Neoclassical economics is an economic theory that argues for markets to be free. This means governments should generally not make rules about types of businesses, businesses' behaviour, who may make things, who may sell things, who may buy things, prices, quantities or types of things sold and bought. The theory argues that allowing individual actors (people or businesses) freedom creates better economic outcomes. These outcomes may be a higher average standard of living, higher wages, better average life-expectancies, and higher GDP.

Arguments[change | change source]

Markets are an abstract idea: assumed to be all the 'actors' (businesses or people) selling one thing, service or type of thing or service, and all the 'actors' buying it.

Theory[change | change source]

Markets will 'reach equilibrium' if all the sellers who want to sell at or below a given price have sold to all the buyers who are willing to buy at or above a given price. the price is worked out in the market.

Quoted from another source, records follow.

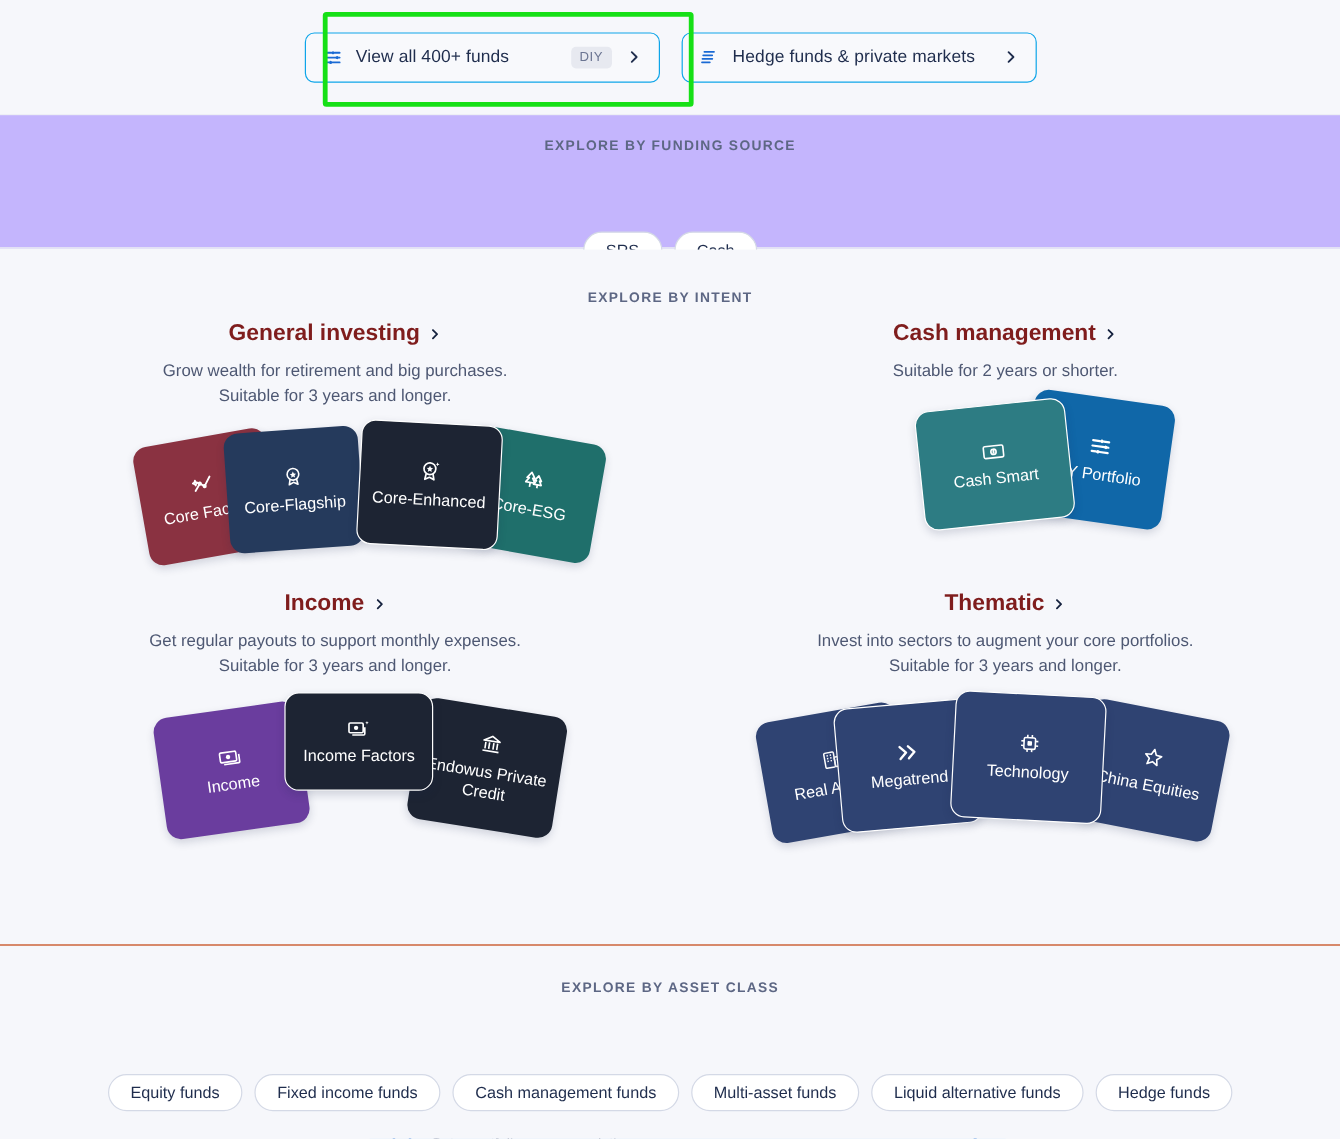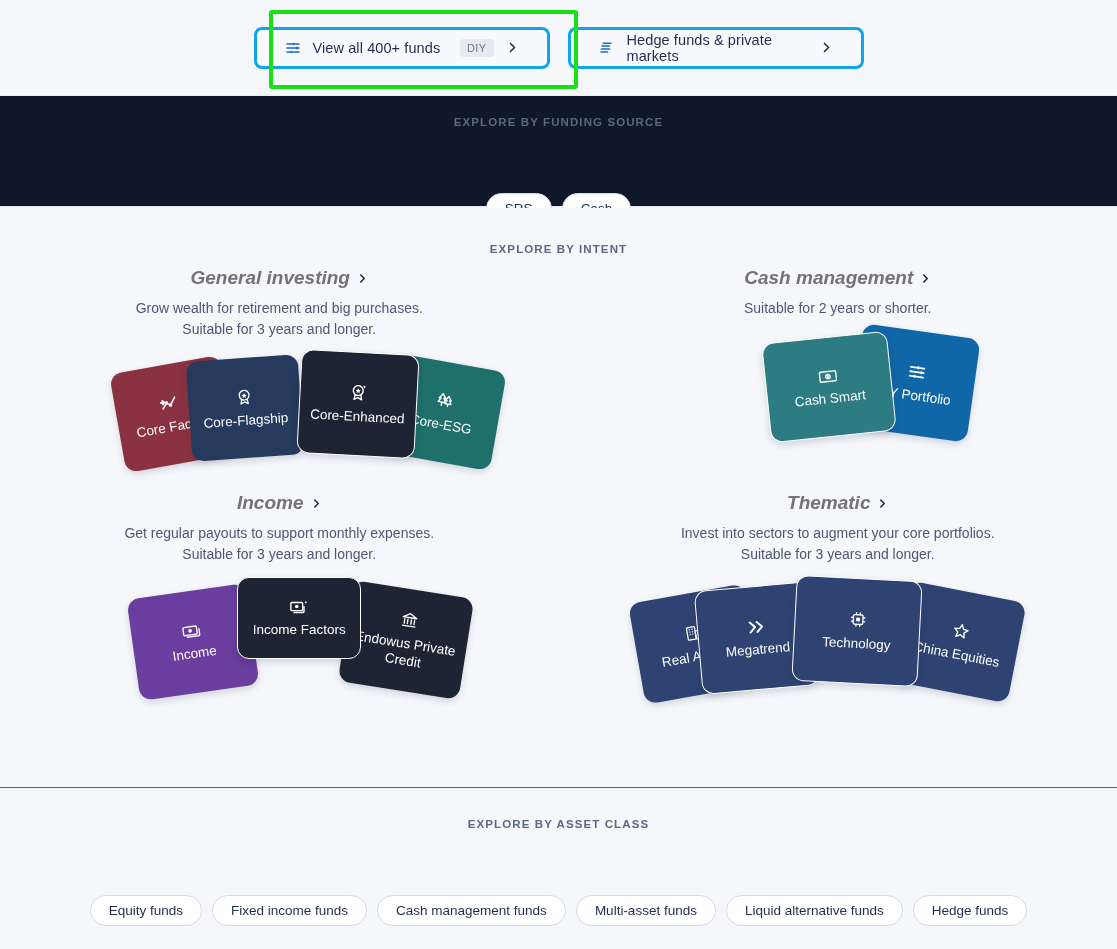--- a/index.html
+++ b/index.html
@@ -21,8 +21,8 @@
   .ql-wrap { display: flex; gap: 18px; }
   .ql-card {
     width: 296px; height: 42px; background: #f8f9fc;
-    border: 3px solid #0ea5e9; border-radius: 8px;
-    display: flex; align-items: center; padding: 0 28px; gap: 12px;
+    border: 1px solid #0ea5e9; border-radius: 8px;
+    display: flex; align-items: center; padding: 0 14px; gap: 12px;
     cursor: pointer;
   }
   .ql-label { font-size: 14.5px; color: #1f2d4d; flex: 1; letter-spacing: .1px; }

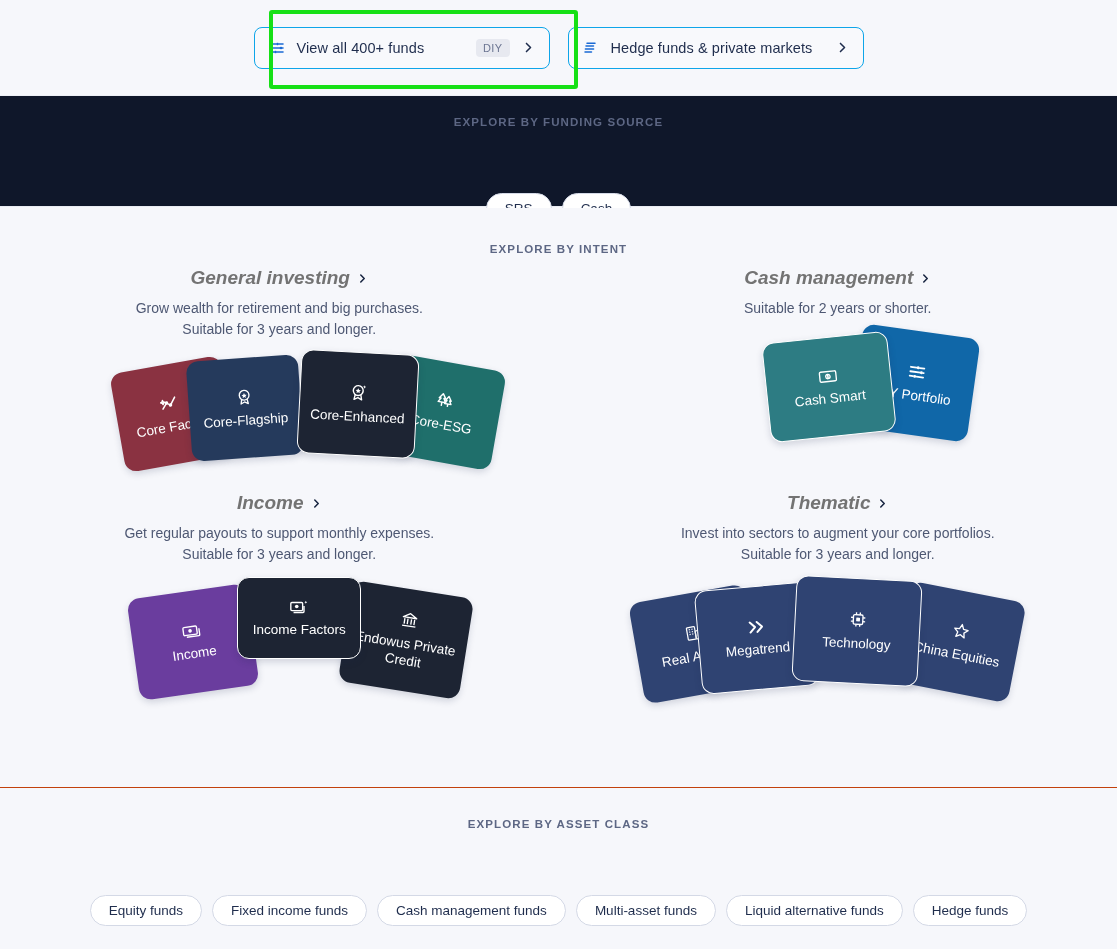--- a/index.html
+++ b/index.html
@@ -39,7 +39,7 @@
   
   .sec-funding {
     position: absolute; top: 95px; left: 0; width: 1117px; height: 112px;
-    background: #0f172a; border-top: 1px solid #edeff5; border-bottom: 1px solid #e9ecf3;
+    background: #c4b5fd; border-top: 1px solid #edeff5; border-bottom: 1px solid #e9ecf3;
     display: flex; flex-direction: column; align-items: center;
   }
   .sec-title {

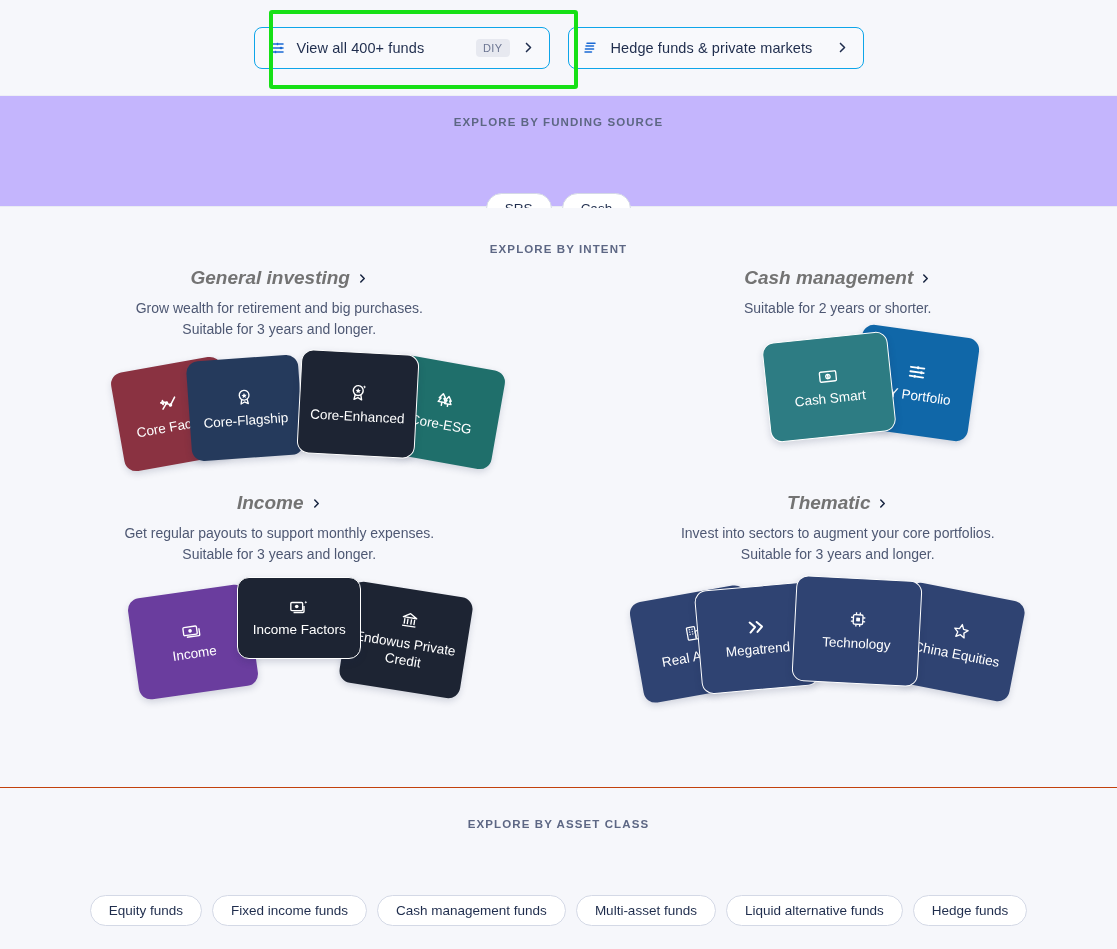--- a/index.html
+++ b/index.html
@@ -66,8 +66,8 @@
   }
   .intent-cell { display: flex; flex-direction: column; align-items: center; }
   .intent-title {
-    font-size: 19px; font-weight: bold; color: #737373;
-    display: flex; align-items: center; gap: 7px; cursor: pointer; font-style: italic;
+    font-size: 19px; font-weight: bold; color: #7f1d1d;
+    display: flex; align-items: center; gap: 7px; cursor: pointer;
   }
   .intent-desc {
     margin-top: 9px; font-size: 14px; line-height: 21px;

It may be easier to think about this in reverse: The market is not in equilibrium if people want to buy a haircut for ten (or more) dollars and someone is happy to sell the person a haircut for ten (or less) dollars, but for some reason this does not happen.

Neoclassical economists say this will not happen. Neo-Keynesians say it might, so the government could make the customer and the person selling the haircut happier by helping the customer somehow.

Opposition[change | change source]

Neo-Keynesian economy is an alternative to Neoclassical economy. The major point of difference between neoclassical economics and neo-Keynesian economics is about whether 'markets' 'reach equilibrium'.